A medida foi determinada nesta sexta-feira (18), após pedido da PF e da PGR. As autoridades apontam “indicativos de concreta possibilidade de fuga” e citam manifestações de Eduardo Bolsonaro defendendo sanções dos EUA ao Brasil e ao ministro Moraes, em reação ao julgamento da ação sobre a trama golpista de 2022.
A PGR avaliou que as publicações tinham “tom intimidatório” e indicavam tentativa de influenciar o processo.
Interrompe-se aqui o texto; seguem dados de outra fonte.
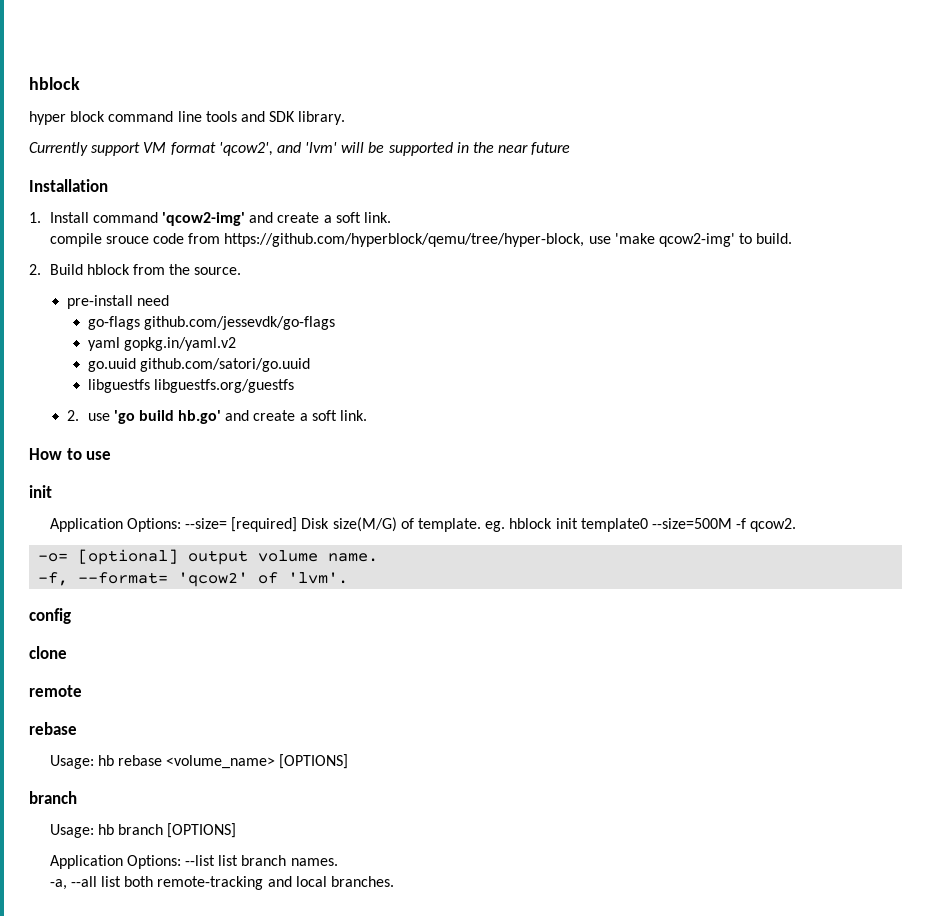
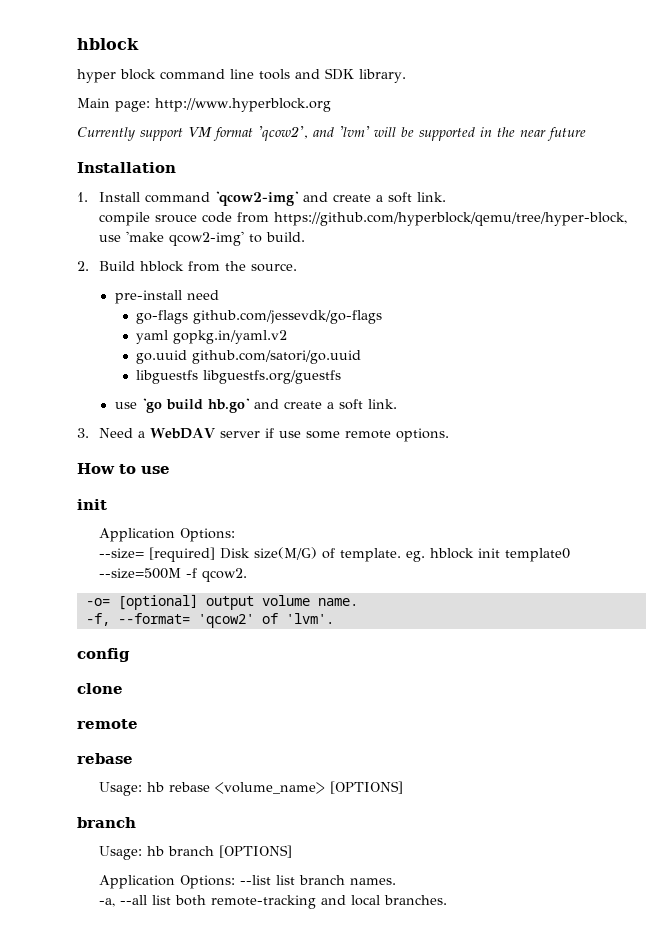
(346, 118) none -> [77,98,331,112] // Main page: http://www.hyperblock.org
[66,410,79,421] 2. -> (342, 377) none
(367, 415) none -> [77,428,449,442] // 3. Need a WebDAV server if use some remote options.
(181, 525) none -> (235, 535) //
A PF destacou que Eduardo passou a postar conteúdos em inglês para alcançar público estrangeiro, sugerindo ações contra autoridades brasileiras por “perseguição política”.
Moraes classificou como atentado à soberania nacional as declarações dos Bolsonaro e a aproximação com o governo Trump, que recentemente anunciou sobretaxa de 50% sobre produtos brasileiros. O ministro viu “atos hostis” e tentativa de submissão do STF ao governo americano.
Além da tornozeleira, Bolsonaro está proibido de sair de casa à noite e nos fins de semana, e de manter contato com investigados ou diplomatas. “Suprema humilhação. É a quarta busca e apreensão em cima de mim”, disse o ex-presidente.